= EXERCISE =
No output is needed beyond the number of lines in the listing that contain the word "文化石砂岩浮雕".
===== GIVEN DATA
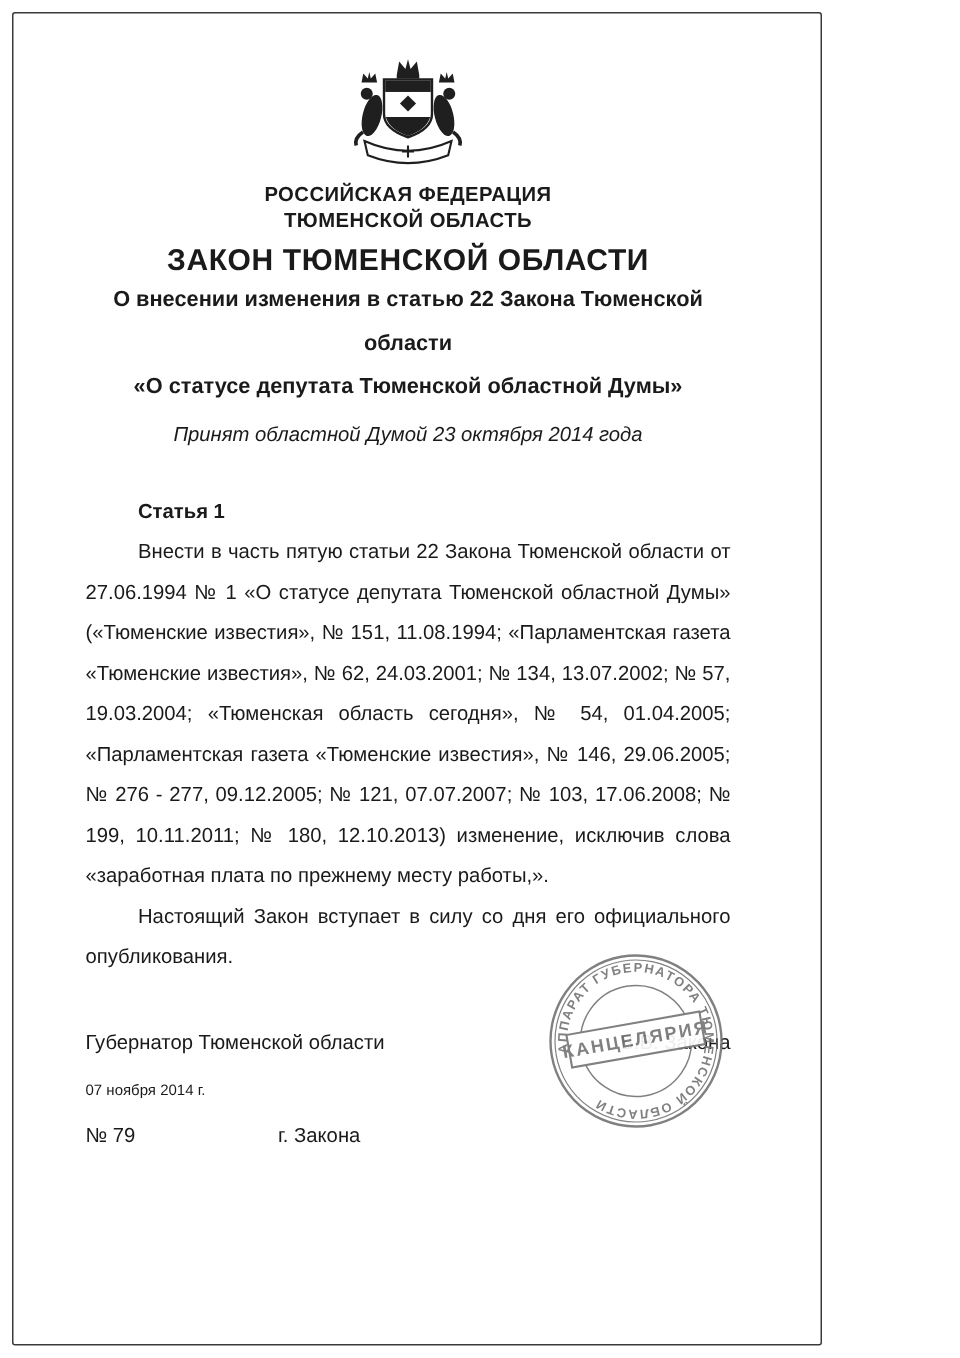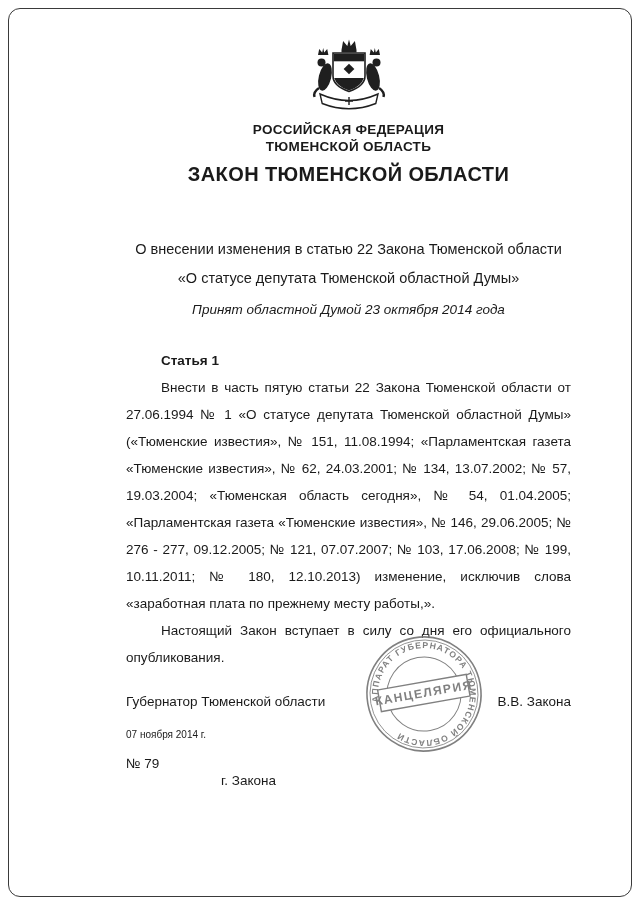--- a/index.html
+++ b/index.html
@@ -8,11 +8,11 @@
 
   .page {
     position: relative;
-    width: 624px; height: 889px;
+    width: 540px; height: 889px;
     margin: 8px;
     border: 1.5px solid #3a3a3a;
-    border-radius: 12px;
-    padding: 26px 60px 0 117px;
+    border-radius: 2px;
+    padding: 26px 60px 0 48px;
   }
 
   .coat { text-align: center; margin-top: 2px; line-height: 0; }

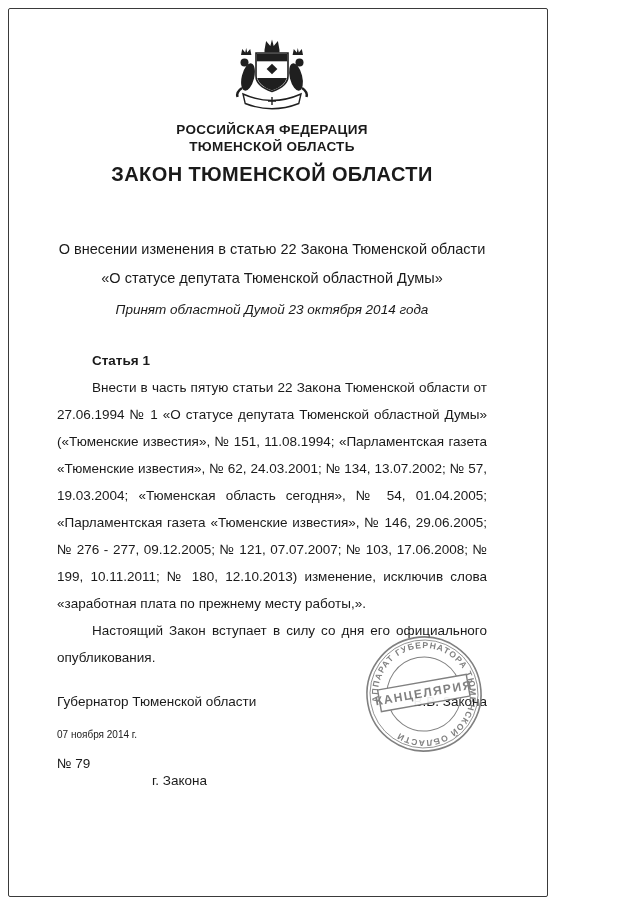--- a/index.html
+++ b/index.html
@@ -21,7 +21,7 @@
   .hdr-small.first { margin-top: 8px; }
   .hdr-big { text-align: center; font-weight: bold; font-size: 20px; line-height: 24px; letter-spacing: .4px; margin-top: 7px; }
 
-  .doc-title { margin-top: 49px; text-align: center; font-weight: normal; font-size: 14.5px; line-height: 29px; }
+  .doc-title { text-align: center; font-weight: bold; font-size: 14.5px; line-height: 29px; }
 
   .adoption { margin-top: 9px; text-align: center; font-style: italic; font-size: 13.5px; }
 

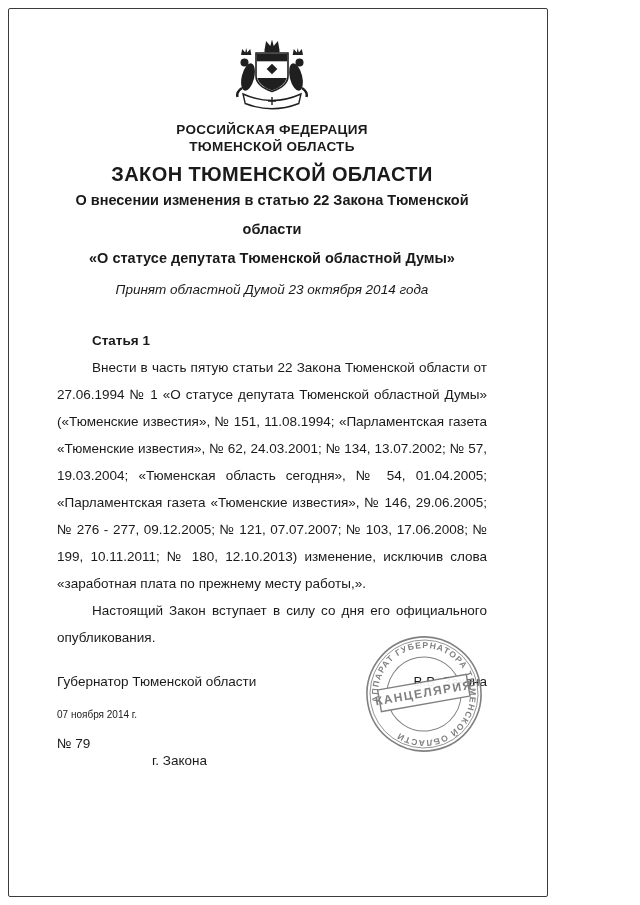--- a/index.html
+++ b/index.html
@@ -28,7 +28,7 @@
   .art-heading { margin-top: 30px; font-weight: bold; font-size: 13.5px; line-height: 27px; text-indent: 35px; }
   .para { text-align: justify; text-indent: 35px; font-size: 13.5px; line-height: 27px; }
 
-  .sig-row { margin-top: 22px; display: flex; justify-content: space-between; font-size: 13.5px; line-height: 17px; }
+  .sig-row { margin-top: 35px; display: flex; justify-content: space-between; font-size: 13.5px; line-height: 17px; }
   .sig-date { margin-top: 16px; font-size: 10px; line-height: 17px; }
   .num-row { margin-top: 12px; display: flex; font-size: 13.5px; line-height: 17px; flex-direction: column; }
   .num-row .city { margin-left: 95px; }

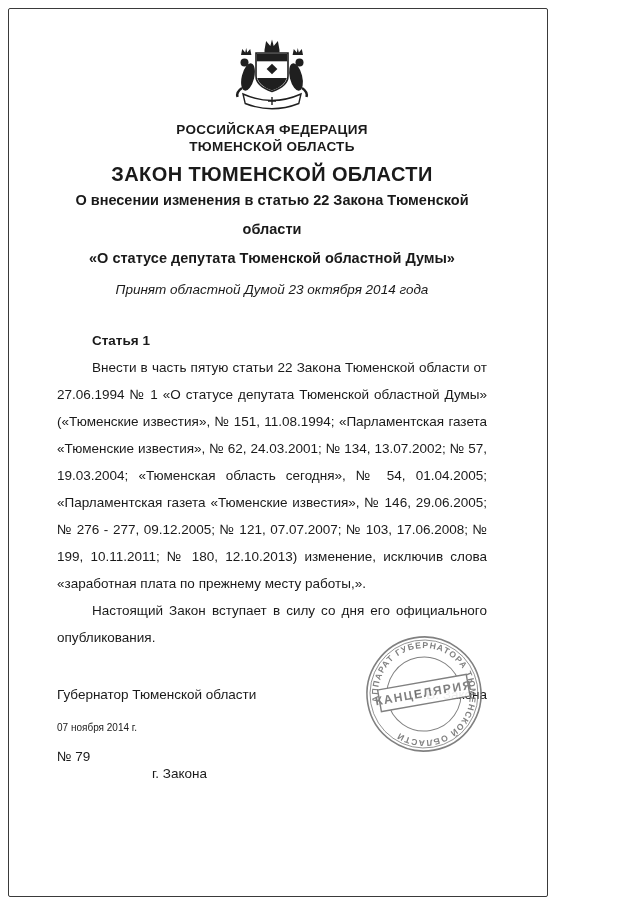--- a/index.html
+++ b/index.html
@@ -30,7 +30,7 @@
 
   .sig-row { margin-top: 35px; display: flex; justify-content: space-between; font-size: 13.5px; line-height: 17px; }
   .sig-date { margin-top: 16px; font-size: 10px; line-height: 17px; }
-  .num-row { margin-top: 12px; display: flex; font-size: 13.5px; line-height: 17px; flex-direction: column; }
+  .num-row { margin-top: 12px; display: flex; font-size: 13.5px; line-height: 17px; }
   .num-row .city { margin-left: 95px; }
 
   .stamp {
==========
===== GIVEN DATA
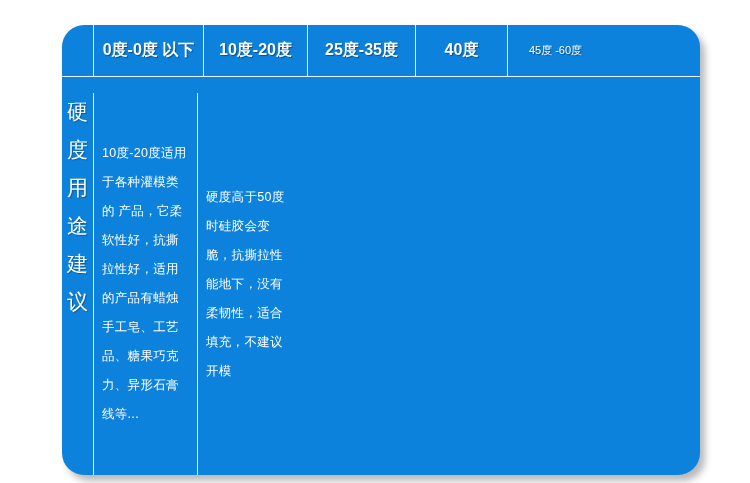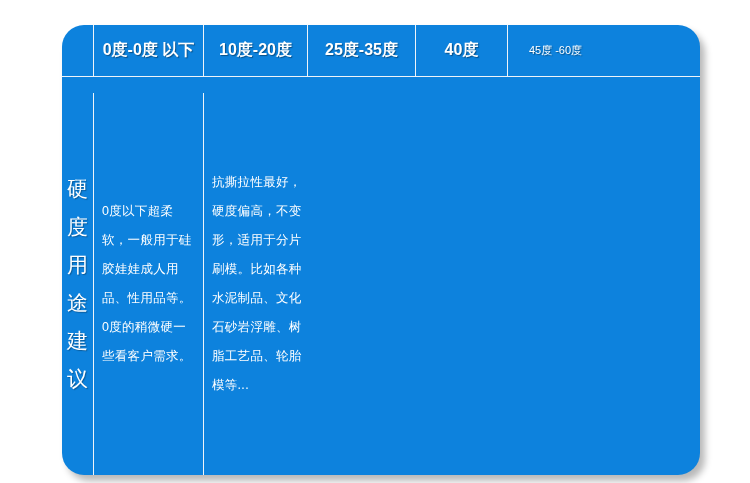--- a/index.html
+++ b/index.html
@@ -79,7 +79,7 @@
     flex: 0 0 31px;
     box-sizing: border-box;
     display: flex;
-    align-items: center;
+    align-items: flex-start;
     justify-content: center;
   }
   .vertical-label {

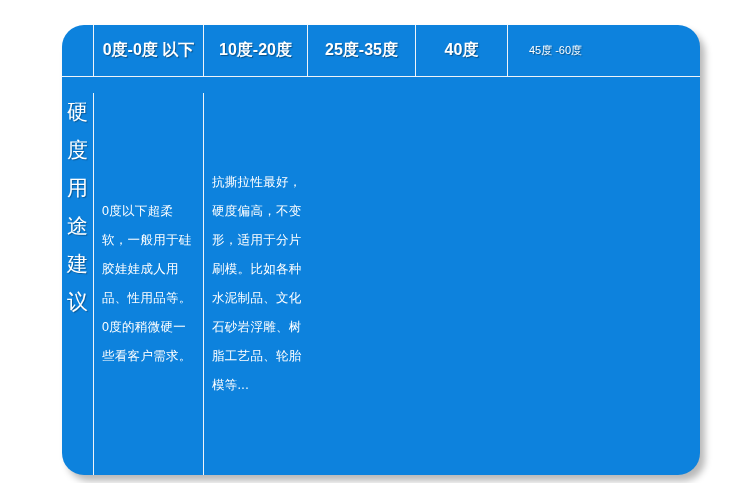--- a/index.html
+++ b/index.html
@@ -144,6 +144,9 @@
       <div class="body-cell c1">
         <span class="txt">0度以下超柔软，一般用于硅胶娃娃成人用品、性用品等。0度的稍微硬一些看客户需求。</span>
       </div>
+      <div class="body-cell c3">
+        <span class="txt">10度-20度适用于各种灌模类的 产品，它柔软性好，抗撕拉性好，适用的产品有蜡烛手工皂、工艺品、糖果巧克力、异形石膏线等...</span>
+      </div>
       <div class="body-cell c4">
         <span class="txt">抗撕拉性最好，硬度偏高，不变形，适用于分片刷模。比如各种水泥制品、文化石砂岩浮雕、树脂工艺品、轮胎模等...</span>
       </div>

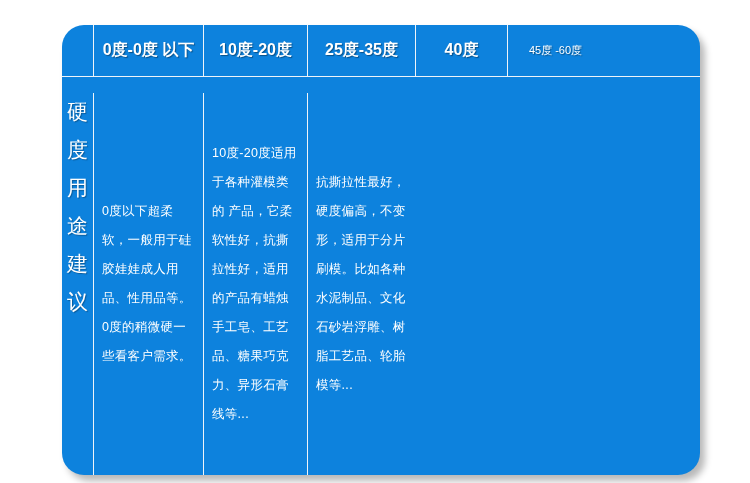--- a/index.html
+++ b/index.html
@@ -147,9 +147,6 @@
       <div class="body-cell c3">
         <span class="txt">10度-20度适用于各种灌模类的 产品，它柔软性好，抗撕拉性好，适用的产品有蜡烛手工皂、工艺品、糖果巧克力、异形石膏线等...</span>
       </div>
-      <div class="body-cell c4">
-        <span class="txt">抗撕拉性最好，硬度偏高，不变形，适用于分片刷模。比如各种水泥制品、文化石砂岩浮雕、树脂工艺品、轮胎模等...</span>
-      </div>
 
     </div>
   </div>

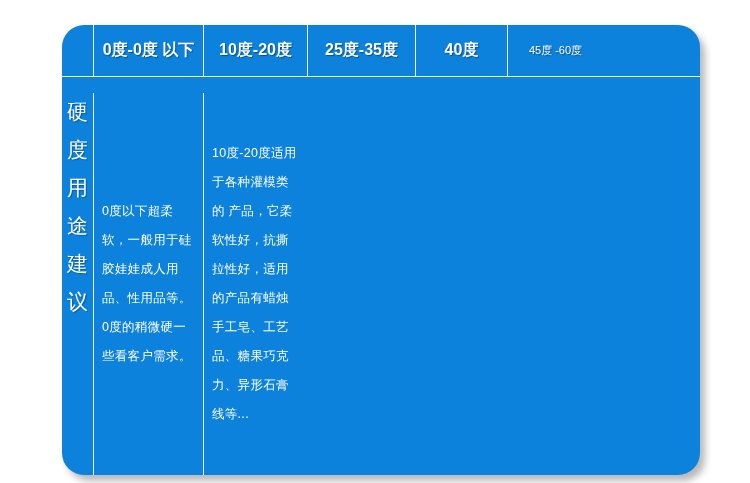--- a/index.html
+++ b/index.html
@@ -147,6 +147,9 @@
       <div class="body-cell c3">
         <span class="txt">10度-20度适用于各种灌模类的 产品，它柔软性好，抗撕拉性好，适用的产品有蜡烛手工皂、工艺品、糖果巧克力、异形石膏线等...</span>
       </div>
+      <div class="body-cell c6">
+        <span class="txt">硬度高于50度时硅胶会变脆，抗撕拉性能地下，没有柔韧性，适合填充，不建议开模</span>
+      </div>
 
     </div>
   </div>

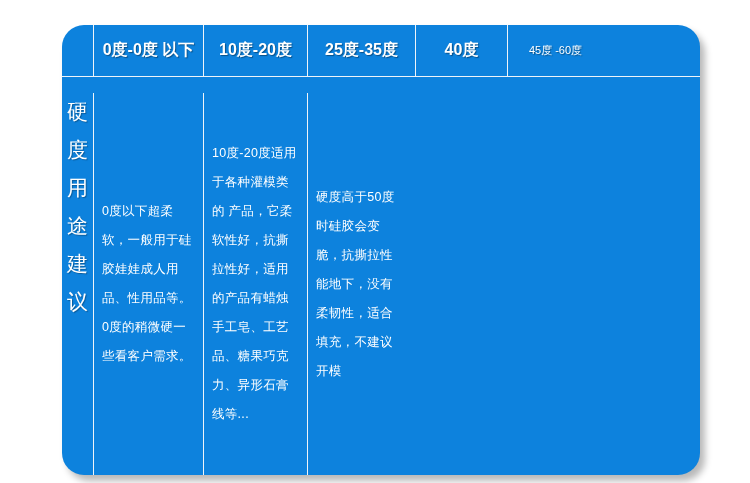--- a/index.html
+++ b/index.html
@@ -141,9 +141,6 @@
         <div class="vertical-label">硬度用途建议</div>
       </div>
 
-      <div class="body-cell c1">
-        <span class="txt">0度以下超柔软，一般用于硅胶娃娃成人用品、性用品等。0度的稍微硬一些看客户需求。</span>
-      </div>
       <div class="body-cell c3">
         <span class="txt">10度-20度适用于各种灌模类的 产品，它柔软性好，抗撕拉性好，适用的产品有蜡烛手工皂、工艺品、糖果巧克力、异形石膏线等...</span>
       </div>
==========
===== GIVEN DATA
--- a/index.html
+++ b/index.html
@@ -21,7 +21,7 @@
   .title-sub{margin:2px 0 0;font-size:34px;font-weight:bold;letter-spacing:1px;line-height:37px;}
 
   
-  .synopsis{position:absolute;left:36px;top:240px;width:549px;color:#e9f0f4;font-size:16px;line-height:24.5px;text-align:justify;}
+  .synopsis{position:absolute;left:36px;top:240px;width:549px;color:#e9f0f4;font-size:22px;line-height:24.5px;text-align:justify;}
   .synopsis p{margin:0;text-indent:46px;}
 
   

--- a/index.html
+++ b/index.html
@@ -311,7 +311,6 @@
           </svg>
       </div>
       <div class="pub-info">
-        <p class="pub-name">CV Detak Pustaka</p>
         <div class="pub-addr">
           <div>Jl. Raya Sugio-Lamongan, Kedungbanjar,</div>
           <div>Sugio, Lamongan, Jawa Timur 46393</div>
==========
= EXERCISE RESULT =
2